China's ambassador warns that banning Huawei from 5G would send 'a very wrong signal'
While some of Canada's Five Eyes intelligence-sharing allies have made aggressive moves against Huawei — citing concerns that it is an arm of Chinese military intelligence — Canada has stalled on publicly declaring which companies will be permitted to supply equipment to providers of 5G networks.
Beijing's top diplomat in Ottawa, Ambassador Cong Peiwu, suggested today a decision by Ottawa denying the media giant access would be received poorly by the Chinese business community.
"That will be sending out a very wrong signal to the Chinese companies," he said during an event hosted by the Centre for International Governance Innovation.
"I would like to suggest someone [is] trying to politicize the issue ... to try to abuse and overstretch the concept of national security, and that is not conducive for people doing business here in Canada."
Canada's Conservatives have long pressed the Liberals to deny Huawei a role in building the 5G infrastructure, arguing that would allow China to spy on Canadians more easily.

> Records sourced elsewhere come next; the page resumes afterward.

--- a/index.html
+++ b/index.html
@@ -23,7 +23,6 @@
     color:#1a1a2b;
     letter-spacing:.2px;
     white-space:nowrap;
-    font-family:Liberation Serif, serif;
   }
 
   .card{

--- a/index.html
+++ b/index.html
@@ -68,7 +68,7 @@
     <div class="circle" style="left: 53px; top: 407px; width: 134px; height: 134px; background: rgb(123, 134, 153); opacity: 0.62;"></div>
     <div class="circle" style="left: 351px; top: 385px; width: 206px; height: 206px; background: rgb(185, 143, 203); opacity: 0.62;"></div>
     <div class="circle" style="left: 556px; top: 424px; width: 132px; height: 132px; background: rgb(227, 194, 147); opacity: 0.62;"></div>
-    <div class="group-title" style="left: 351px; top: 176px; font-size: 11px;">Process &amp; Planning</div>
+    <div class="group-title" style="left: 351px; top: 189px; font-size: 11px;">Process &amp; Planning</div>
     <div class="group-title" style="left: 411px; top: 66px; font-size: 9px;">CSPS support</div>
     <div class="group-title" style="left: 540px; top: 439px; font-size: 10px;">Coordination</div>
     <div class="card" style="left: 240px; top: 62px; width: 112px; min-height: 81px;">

China's National Intelligence Law says Chinese organizations and citizens "shall support, assist and co-operate with state intelligence work."

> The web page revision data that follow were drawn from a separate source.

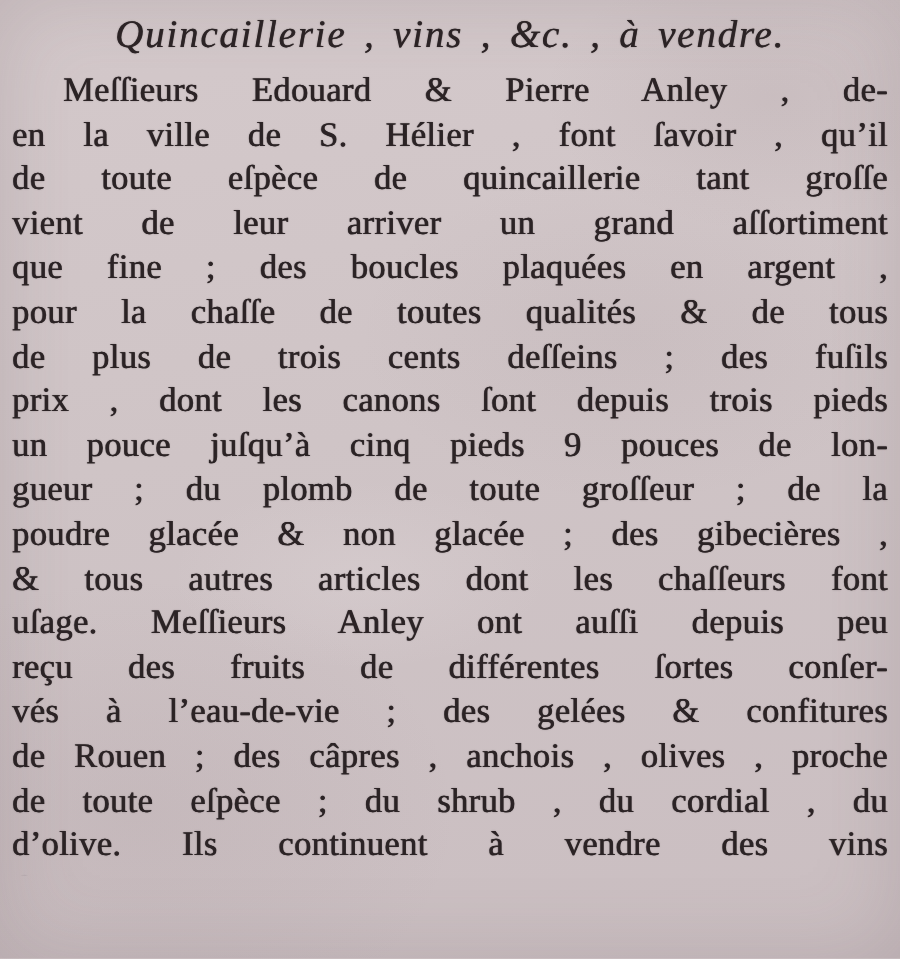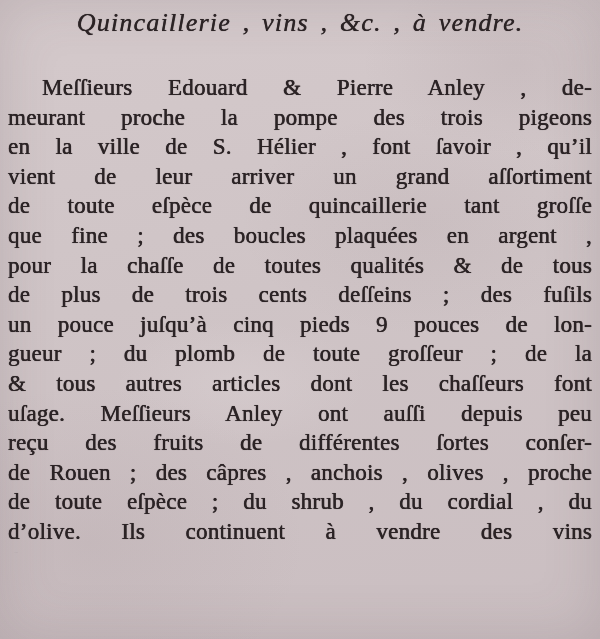--- a/index.html
+++ b/index.html
@@ -56,7 +56,6 @@
   }
   .line.indent {
     padding-left: 34px;
-    margin-top: 28px;
   }
   .line.partial {
     height: 6px;

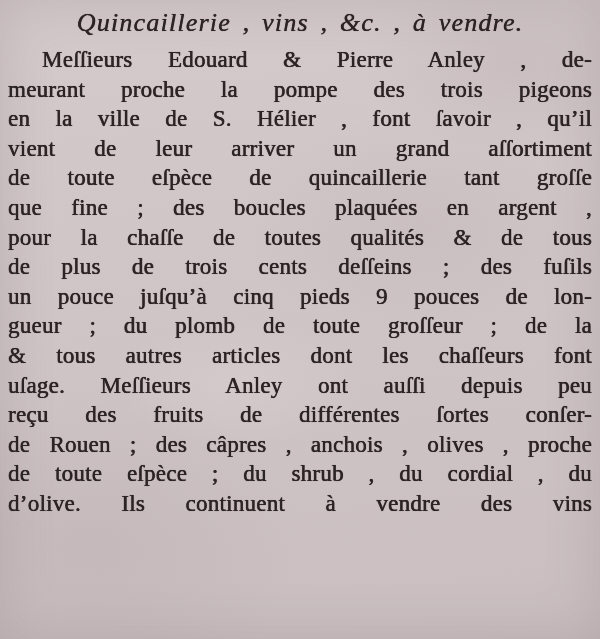--- a/index.html
+++ b/index.html
@@ -72,7 +72,6 @@
 
   <div class="bodytext">
     <div class="line indent">Meſſieurs Edouard &amp; Pierre Anley , de-</div>
-    <div class="line">meurant proche la pompe des trois pigeons</div>
     <div class="line">en la ville de S. Hélier , font ſavoir , qu’il</div>
     <div class="line">vient de leur arriver un grand aſſortiment</div>
     <div class="line">de toute eſpèce de quincaillerie tant groſſe</div>

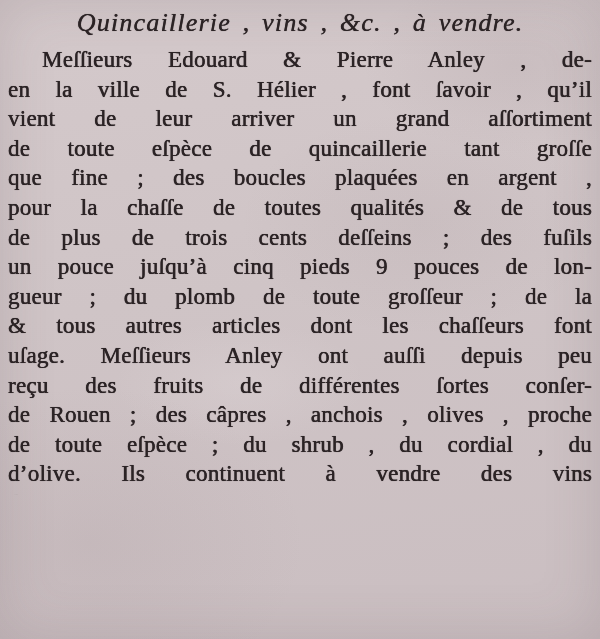--- a/index.html
+++ b/index.html
@@ -73,8 +73,8 @@
   <div class="bodytext">
     <div class="line indent">Meſſieurs Edouard &amp; Pierre Anley , de-</div>
     <div class="line">en la ville de S. Hélier , font ſavoir , qu’il</div>
+    <div class="line">de toute eſpèce de quincaillerie tant groſſe</div>
     <div class="line">vient de leur arriver un grand aſſortiment</div>
-    <div class="line">de toute eſpèce de quincaillerie tant groſſe</div>
     <div class="line">que fine ; des boucles plaquées en argent ,</div>
     <div class="line">pour la chaſſe de toutes qualités &amp; de tous</div>
     <div class="line">de plus de trois cents deſſeins ; des fuſils</div>

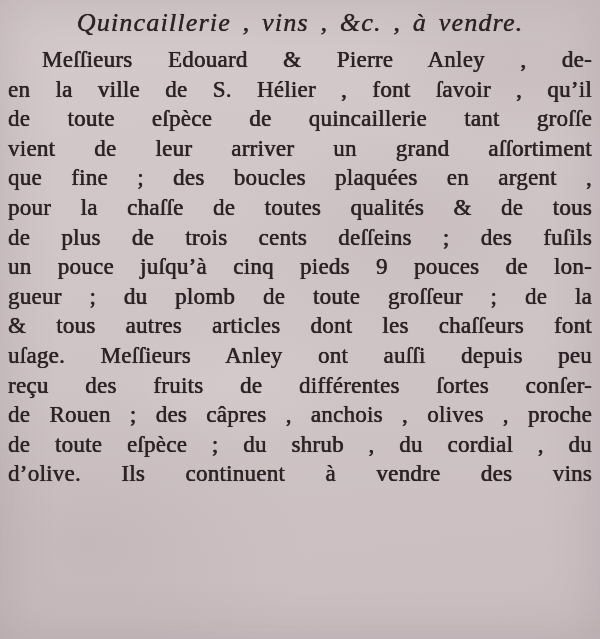--- a/index.html
+++ b/index.html
@@ -78,6 +78,7 @@
     <div class="line">que fine ; des boucles plaquées en argent ,</div>
     <div class="line">pour la chaſſe de toutes qualités &amp; de tous</div>
     <div class="line">de plus de trois cents deſſeins ; des fuſils</div>
+    <div class="line">prix , dont les canons ſont depuis trois pieds</div>
     <div class="line">un pouce juſqu’à cinq pieds 9 pouces de lon-</div>
     <div class="line">gueur ; du plomb de toute groſſeur ; de la</div>
     <div class="line">&amp; tous autres articles dont les chaſſeurs font</div>

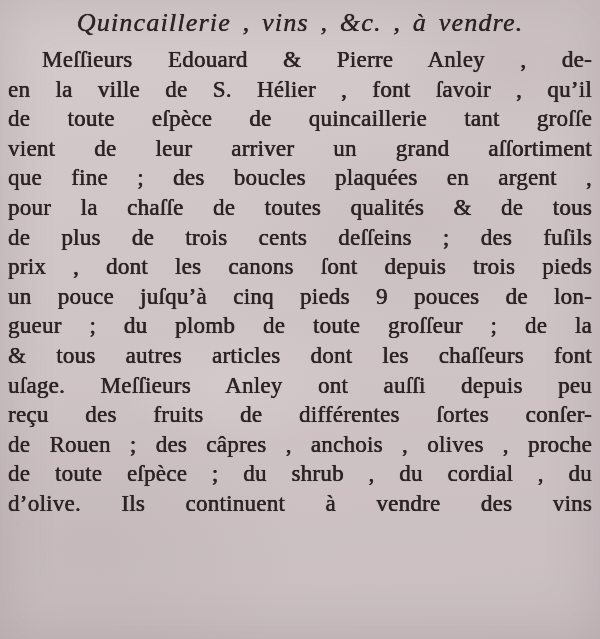--- a/index.html
+++ b/index.html
@@ -81,6 +81,7 @@
     <div class="line">prix , dont les canons ſont depuis trois pieds</div>
     <div class="line">un pouce juſqu’à cinq pieds 9 pouces de lon-</div>
     <div class="line">gueur ; du plomb de toute groſſeur ; de la</div>
+    <div class="line">poudre glacée &amp; non glacée ; des gibecières ,</div>
     <div class="line">&amp; tous autres articles dont les chaſſeurs font</div>
     <div class="line">uſage.  Meſſieurs Anley ont auſſi depuis peu</div>
     <div class="line">reçu des fruits de différentes ſortes conſer-</div>

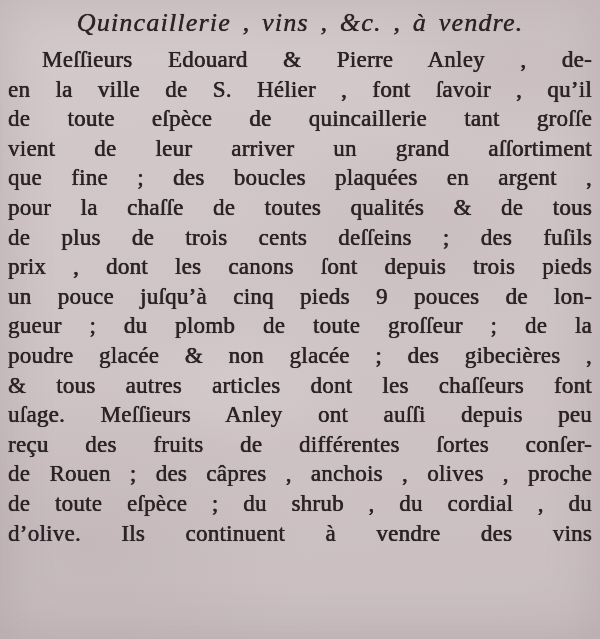--- a/index.html
+++ b/index.html
@@ -85,6 +85,7 @@
     <div class="line">&amp; tous autres articles dont les chaſſeurs font</div>
     <div class="line">uſage.  Meſſieurs Anley ont auſſi depuis peu</div>
     <div class="line">reçu des fruits de différentes ſortes conſer-</div>
+    <div class="line">vés à l’eau-de-vie ; des gelées &amp; confitures</div>
     <div class="line">de Rouen ; des câpres , anchois , olives , proche</div>
     <div class="line">de toute eſpèce ; du shrub , du cordial , du</div>
     <div class="line">d’olive.  Ils continuent à vendre des vins</div>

Cong claimed that allegations Huawei is a security threat were "invented by the United States."
He went so far as to deny Beijing participates in espionage — something Canada's spy agency has accused China of doing.
WATCH | China's ambassador to Canada on Huawei
"China, we don't do this kind of thing, you know, spying, or electronic monitoring. It is the United States that have been doing these kinds of things over the past decades," Cong said.

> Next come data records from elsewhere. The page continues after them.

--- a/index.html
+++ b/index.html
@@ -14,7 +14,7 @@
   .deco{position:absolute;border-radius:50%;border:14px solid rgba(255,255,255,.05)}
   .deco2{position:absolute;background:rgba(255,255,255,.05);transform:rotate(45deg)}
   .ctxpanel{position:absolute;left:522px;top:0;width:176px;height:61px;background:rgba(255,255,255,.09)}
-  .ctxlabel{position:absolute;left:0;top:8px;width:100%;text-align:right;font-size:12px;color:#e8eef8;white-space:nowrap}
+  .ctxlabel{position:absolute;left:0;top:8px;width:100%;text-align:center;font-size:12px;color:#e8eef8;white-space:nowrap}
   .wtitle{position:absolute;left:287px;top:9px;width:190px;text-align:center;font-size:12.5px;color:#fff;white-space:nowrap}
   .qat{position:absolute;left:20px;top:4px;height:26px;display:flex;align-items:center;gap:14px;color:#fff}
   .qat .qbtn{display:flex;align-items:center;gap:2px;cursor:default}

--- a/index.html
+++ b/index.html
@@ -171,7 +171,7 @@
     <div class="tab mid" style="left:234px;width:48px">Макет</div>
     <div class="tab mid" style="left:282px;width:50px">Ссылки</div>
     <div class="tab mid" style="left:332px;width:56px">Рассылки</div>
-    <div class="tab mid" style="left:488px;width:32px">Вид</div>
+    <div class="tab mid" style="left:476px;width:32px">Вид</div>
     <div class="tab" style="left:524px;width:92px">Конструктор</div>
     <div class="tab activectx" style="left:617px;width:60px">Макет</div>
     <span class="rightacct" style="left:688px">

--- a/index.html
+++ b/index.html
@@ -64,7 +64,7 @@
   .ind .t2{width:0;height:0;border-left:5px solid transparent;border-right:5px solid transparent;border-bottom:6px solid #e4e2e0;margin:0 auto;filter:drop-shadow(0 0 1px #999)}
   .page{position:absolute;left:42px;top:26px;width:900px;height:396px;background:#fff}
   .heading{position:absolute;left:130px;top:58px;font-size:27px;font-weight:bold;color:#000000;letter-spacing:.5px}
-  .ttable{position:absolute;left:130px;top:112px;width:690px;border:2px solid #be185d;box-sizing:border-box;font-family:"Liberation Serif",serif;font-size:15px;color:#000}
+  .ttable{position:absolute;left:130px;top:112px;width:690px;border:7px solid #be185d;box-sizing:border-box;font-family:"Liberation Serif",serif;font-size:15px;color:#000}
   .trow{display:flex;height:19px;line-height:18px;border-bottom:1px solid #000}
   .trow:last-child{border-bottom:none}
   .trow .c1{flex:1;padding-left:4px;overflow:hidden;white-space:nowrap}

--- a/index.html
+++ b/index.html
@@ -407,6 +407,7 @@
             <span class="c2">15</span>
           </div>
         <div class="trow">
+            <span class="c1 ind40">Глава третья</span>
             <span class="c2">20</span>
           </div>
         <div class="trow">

"We do hope that the Canadian side will make the judgment on its own and not be listening to the opinion from the United States and to provide a just, fair, open and non-discriminatory business environment to the Chinese investors and companies."
Decision is coming, new minister promises
Last week, Public Safety Minister Marco Mendicino said "a decision" on Huawei "is forthcoming."
"When we take that decision, it will be in the national interest and in the public interest of all Canadians," he told CBC's The House.
"We have in place and we'll continue to put in place the measures that are necessary to protect our critical infrastructure, including cyber."
Fifth-generation networks — 5G — promise to give users faster online connections and expanded data capacity.
WATCH | China's ambassador to Canada on lessons learned
The federal government launched a review of the companies that will be permitted to service 5G networks during its first mandate. But the government largely went silent on its progress after China imprisoned Michael Kovrig and Michael Spavor nearly three years ago — an apparent act of retaliation for the RCMP's arrest of Huawei executive Meng Wanzhou on a U.S. extradition warrant.
The two Canadians returned home in September, just hours after the extradition case against Wanzhou was dropped.
"Let us hope that the lessons will be learned," said Cong.
"I think that currently we have to make sure that the principle of mutual respect and equal treatment is gaining more prominence in this age because over the past three years it has been proven, once again, by the Meng Wanzhou incident, anything that undermines the principle will actually make our relationship suffer."
Speaking to the Canadian Press last month, Alykhan Velshi, Huawei Canada's vice-president of corporate affairs, insisted the company does not spy for China.
"We sell in 180 countries around the world," he said. "We have to comply with the laws of each of those countries. And if we were to violate the trust, we would find ourselves only selling in one country."